Inadequate revenue growth, coupled with the loss of Recovery Act funds, and increasing other demands on state resources will likely place Virginia on red alert unless action is taken. This could hinder much-needed investments and innovation in public education, health care, public safety, and economic and workforce development.

I share the Commonwealth Institute that Virginia’s conviction that the fiscal situation looks dire, and I believe the think tank deserves credit for bringing the issue to the public’s attention in a more authoritative way than I have been able to do. However, I do take issue with conclusions it draws from its fiscal analysis.

The Institute contends that state and local spending cuts and accompanying layoff of 6,000 employees have “impeded” the economic recovery. Not so. Given the reality that state and local governments must balance their budgets, the only alternative to layoffs would have been increasing taxes. Higher taxes would have killed jobs. Moreover, higher taxes kill private-sector jobs, not public jobs. As some commentators on this blog need reminding, private-sector jobs are more valuable fiscally than public-sector jobs because private-sector employers pay taxes — property taxes, BPOL taxes and corporate income taxes — that governments do not. Offsetting the loss of private-sector jobs with public jobs is a sure-fire way to erode the tax base.

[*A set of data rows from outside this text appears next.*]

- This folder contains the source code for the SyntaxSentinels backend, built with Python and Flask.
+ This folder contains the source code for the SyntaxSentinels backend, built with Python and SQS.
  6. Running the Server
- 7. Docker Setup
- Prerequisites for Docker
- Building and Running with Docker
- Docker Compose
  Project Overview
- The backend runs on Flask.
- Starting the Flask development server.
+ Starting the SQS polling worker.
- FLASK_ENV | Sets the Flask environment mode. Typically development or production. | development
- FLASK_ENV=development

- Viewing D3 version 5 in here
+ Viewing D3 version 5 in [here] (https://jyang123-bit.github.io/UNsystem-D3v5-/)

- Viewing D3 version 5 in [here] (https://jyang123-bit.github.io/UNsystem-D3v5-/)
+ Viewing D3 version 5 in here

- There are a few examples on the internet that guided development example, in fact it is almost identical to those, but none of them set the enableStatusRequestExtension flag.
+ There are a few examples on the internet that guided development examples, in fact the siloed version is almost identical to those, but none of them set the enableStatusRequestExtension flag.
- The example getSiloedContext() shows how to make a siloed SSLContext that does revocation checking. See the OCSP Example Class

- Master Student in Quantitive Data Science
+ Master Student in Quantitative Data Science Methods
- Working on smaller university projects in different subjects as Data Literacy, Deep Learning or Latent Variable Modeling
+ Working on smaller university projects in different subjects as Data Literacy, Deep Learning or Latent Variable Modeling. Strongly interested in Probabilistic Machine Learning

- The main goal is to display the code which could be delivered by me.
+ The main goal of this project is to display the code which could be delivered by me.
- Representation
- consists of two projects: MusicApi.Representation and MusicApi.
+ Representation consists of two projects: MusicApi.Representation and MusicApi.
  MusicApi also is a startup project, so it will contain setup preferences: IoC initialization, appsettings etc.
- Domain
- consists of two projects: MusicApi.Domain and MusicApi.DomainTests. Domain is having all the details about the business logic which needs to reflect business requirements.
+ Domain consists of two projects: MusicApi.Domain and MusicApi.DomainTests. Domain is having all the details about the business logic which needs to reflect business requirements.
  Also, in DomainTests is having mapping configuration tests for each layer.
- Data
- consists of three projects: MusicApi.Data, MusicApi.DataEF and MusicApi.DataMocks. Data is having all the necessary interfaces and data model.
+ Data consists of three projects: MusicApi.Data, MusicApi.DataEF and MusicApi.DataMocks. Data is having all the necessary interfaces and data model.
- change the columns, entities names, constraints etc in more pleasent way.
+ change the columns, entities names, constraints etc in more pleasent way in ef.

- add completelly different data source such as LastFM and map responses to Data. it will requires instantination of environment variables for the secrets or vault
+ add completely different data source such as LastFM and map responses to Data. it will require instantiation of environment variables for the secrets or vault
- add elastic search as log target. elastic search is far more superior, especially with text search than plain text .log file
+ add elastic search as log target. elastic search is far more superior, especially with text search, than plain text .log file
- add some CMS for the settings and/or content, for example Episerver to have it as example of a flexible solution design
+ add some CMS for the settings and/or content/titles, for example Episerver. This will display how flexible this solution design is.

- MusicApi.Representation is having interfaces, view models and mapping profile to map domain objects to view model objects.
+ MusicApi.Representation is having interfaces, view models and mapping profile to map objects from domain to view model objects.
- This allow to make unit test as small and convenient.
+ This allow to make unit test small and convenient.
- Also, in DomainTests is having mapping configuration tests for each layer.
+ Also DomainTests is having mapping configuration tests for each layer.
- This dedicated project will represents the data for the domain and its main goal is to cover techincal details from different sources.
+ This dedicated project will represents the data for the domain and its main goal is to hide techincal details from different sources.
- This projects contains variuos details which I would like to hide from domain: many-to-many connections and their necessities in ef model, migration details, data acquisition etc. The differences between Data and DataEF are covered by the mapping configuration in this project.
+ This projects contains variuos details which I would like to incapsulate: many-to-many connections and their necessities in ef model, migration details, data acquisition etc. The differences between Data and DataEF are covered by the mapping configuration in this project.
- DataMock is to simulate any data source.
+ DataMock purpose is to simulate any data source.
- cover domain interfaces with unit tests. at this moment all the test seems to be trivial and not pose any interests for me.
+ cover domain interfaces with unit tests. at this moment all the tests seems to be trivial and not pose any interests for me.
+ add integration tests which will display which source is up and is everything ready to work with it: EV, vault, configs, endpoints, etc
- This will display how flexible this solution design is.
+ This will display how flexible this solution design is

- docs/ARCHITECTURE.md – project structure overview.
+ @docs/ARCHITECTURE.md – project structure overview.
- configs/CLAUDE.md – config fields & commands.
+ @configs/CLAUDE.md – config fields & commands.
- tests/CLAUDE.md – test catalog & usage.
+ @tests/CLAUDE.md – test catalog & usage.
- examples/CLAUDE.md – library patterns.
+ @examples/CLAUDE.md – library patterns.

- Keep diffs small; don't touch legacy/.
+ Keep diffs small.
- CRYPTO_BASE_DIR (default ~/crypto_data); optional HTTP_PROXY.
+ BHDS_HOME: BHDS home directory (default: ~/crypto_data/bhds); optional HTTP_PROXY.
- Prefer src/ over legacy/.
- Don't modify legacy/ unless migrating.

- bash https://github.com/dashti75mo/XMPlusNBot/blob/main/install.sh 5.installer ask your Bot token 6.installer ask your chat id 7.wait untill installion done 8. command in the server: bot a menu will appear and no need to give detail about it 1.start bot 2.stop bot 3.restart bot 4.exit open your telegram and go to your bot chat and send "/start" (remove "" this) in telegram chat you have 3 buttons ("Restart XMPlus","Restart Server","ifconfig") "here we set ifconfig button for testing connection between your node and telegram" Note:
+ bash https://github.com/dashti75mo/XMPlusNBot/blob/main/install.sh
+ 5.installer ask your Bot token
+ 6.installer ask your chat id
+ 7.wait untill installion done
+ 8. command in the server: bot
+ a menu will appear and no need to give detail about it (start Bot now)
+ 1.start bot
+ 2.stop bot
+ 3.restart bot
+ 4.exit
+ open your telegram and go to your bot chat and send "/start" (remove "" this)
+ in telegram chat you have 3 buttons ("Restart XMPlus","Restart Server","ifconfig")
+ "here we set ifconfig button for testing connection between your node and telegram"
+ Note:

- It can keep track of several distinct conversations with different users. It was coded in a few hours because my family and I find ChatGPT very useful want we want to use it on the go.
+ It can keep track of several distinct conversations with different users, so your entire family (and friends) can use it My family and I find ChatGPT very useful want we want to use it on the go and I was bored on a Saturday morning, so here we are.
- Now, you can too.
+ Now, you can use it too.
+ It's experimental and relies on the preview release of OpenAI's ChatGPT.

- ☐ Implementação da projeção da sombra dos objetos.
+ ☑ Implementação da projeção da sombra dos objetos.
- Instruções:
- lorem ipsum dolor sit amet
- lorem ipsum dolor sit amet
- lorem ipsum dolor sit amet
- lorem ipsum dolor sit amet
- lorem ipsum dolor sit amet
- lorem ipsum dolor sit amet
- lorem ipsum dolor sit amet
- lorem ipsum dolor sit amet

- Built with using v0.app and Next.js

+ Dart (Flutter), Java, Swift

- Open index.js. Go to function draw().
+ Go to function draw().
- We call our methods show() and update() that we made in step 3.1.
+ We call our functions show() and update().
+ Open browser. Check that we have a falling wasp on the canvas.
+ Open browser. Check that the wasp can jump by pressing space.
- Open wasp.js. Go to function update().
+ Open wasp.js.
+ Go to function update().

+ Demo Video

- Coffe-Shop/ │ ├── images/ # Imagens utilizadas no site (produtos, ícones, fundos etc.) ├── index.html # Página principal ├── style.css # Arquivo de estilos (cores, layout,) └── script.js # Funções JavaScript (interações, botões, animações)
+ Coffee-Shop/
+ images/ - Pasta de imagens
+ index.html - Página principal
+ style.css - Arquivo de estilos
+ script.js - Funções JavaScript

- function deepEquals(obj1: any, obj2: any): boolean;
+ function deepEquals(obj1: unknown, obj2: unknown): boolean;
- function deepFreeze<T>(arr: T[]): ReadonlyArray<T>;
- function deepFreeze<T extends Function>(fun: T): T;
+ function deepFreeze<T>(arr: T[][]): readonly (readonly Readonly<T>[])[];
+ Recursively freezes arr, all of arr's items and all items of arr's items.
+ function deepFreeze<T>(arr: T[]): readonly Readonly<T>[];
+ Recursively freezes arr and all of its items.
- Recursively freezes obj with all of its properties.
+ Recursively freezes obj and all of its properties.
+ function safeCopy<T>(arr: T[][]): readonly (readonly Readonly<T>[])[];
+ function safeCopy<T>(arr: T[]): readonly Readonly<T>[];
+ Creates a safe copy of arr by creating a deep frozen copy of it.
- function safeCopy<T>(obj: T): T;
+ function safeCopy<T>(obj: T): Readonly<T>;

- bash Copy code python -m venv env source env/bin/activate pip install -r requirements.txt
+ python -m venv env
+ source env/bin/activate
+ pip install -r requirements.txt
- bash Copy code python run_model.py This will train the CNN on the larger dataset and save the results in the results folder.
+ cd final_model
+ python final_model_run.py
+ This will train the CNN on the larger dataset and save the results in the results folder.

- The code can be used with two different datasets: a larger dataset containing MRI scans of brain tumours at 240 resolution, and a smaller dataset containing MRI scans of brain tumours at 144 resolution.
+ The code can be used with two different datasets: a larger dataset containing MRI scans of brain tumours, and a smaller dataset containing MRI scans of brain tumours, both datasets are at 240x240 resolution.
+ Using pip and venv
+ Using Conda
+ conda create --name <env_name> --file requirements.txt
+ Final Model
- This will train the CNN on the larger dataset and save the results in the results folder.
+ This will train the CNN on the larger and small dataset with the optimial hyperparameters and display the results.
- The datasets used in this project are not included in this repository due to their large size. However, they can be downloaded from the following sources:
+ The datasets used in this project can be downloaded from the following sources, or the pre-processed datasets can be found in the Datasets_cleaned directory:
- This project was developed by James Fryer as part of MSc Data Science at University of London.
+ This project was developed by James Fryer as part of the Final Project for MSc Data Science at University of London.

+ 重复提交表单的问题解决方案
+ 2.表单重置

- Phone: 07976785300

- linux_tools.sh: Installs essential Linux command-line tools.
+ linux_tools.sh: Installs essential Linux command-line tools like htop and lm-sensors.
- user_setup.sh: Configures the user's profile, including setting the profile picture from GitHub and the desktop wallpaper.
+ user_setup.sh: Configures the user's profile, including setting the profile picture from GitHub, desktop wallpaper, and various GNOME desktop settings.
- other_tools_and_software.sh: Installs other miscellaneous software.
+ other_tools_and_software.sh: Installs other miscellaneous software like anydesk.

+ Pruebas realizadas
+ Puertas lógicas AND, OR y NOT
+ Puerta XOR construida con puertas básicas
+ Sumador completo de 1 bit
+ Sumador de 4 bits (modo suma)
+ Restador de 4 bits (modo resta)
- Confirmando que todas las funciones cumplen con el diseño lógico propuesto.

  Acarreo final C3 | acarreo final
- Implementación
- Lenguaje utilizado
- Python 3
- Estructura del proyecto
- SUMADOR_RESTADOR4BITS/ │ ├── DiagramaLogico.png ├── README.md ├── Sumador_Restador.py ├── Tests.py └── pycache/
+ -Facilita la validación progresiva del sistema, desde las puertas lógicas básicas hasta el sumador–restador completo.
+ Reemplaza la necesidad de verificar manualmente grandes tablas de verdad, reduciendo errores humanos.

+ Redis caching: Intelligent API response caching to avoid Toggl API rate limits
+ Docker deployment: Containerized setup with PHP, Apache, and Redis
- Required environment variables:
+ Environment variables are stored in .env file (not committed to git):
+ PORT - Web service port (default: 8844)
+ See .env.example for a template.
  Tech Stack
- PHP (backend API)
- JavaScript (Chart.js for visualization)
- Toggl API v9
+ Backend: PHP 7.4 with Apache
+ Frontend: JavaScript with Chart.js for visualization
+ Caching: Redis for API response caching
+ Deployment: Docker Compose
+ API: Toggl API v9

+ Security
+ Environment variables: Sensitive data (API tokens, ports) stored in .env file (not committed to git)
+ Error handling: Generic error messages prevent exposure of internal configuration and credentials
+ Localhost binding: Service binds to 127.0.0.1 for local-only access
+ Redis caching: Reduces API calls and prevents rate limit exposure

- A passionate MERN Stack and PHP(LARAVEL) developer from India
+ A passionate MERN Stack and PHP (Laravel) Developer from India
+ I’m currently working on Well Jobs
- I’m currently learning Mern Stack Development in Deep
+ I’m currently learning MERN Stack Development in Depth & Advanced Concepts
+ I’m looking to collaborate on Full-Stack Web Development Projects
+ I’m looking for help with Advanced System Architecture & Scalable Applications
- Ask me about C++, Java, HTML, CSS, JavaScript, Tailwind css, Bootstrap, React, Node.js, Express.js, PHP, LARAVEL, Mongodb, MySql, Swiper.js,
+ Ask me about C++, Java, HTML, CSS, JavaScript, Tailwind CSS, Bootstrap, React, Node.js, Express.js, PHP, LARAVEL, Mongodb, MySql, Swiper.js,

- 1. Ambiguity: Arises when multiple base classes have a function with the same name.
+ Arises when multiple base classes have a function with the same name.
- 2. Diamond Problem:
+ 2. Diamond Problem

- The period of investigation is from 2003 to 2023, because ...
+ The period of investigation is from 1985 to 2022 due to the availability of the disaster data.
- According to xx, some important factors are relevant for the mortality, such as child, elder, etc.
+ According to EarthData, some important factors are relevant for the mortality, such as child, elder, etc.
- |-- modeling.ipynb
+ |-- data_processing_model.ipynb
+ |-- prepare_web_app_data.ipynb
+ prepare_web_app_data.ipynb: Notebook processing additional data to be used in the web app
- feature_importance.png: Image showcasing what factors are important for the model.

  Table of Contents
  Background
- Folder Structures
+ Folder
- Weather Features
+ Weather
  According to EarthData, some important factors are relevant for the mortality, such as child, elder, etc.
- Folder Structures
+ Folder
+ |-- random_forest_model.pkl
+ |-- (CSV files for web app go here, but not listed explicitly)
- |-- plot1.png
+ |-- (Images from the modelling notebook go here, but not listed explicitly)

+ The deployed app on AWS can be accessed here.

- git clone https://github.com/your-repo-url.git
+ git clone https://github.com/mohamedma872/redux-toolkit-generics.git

Likewise, the Institute argues that a “cuts-only approach” to balancing the budget will hurt economic recovery. Maybe, but it would hurt less than raising taxes a like amount. The fact is, Virginia is in a fiscal jam and there is no easy way out. Instead of adopting a strategy of spending more money to meet core responsibilities, we should prioritize spending on programs that offer the greatest economic, fiscal and social return on investment.